__Work to complete__. Reproduce, from the line containing "subtotal: 22821.13 -> 22508.32" to the last line of the material, every line exactly.

__Record excerpts__.
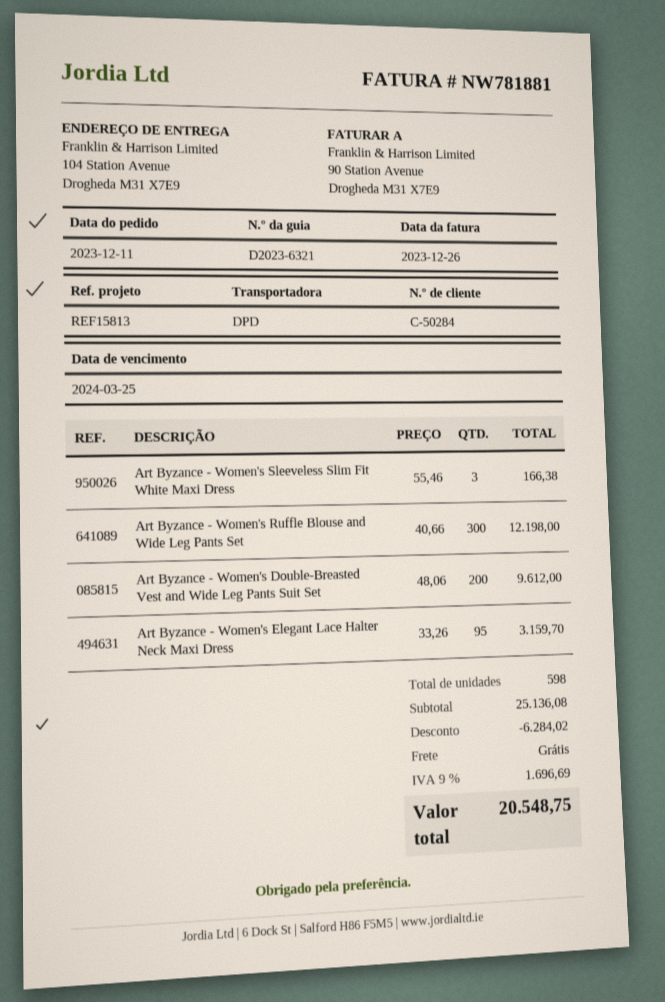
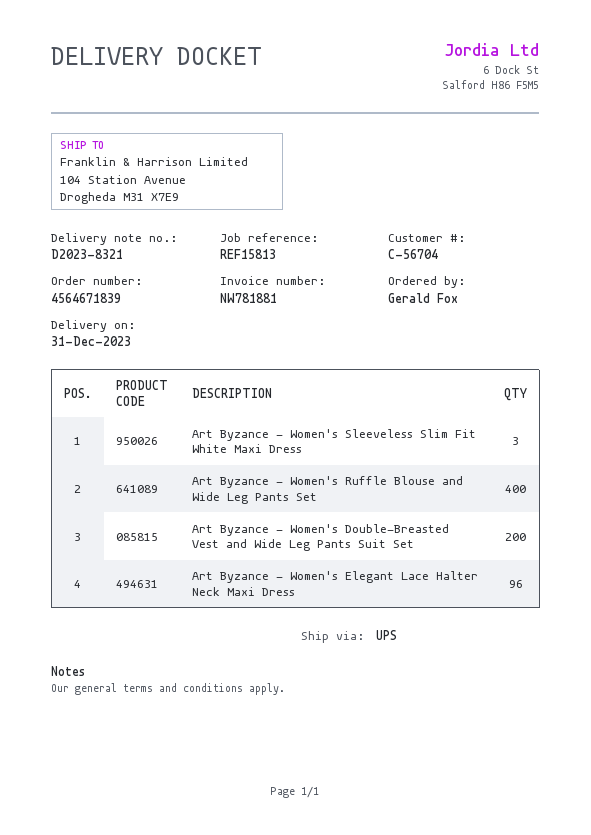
delivery note number: D2023-6321 -> D2023-8321
customer number: C-50284 -> C-56704
shipping method: DPD -> UPS
Art Byzance - Women's Ruffle Blouse and Wide Leg Pants Set: 300 -> 400
Art Byzance - Women's Elegant Lace Halter Neck Maxi Dress: 95 -> 96

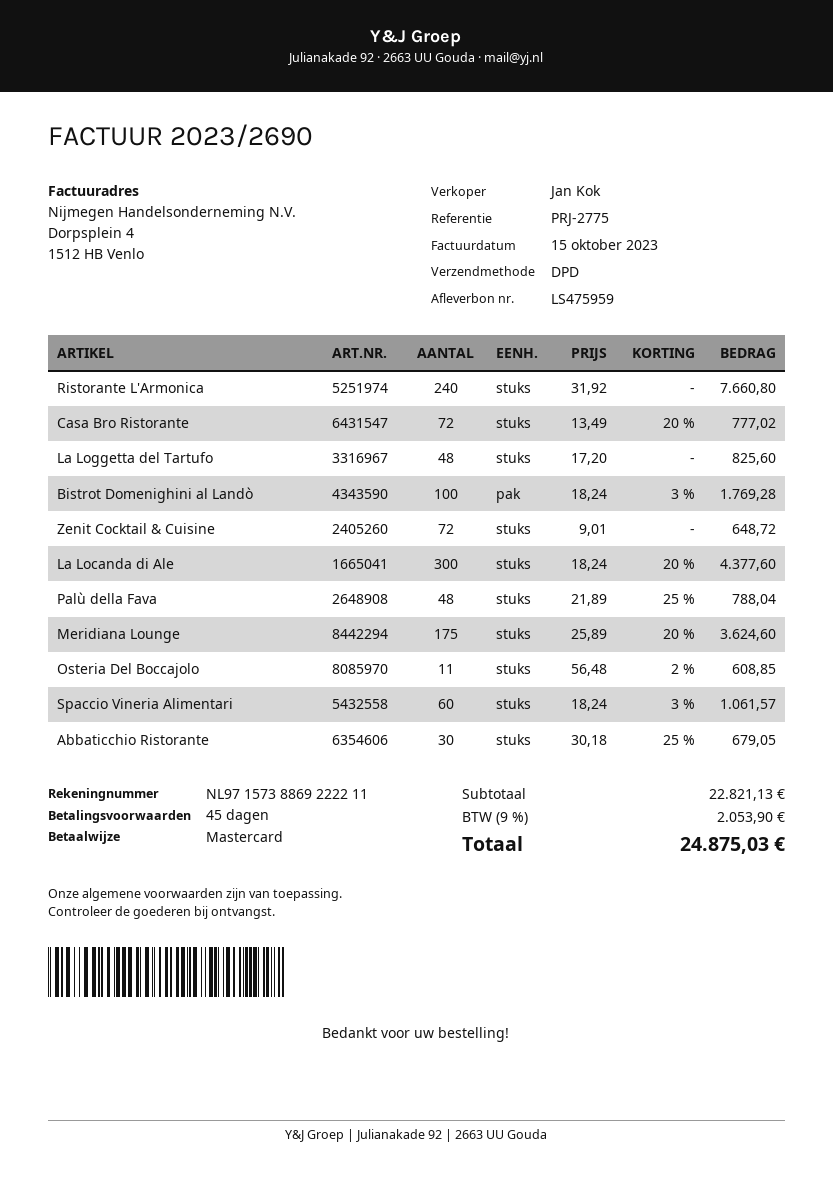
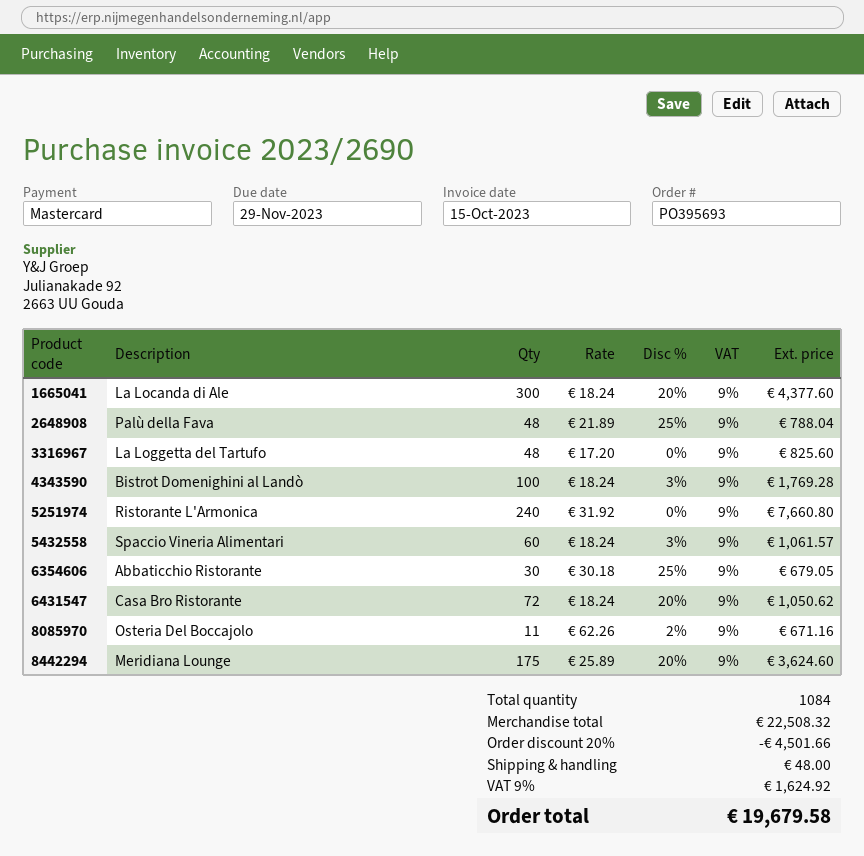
Casa Bro Ristorante: 72 x 13.49 - 20% = 777.02 -> 72 x 18.24 - 20% = 1050.62
Zenit Cocktail & Cuisine: 72 x 9.01 = 648.72 -> none
Osteria Del Boccajolo: 11 x 56.48 - 2% = 608.85 -> 11 x 62.26 - 2% = 671.16
subtotal: 22821.13 -> 22508.32
discount: none -> 20% = 4501.66
shipping: none -> 48.00
tax: 9% = 2053.90 -> 9% = 1624.92
total: 24875.03 -> 19679.58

__Exercise solution__.
subtotal: 22821.13 -> 22508.32
discount: none -> 20% = 4501.66
shipping: none -> 48.00
tax: 9% = 2053.90 -> 9% = 1624.92
total: 24875.03 -> 19679.58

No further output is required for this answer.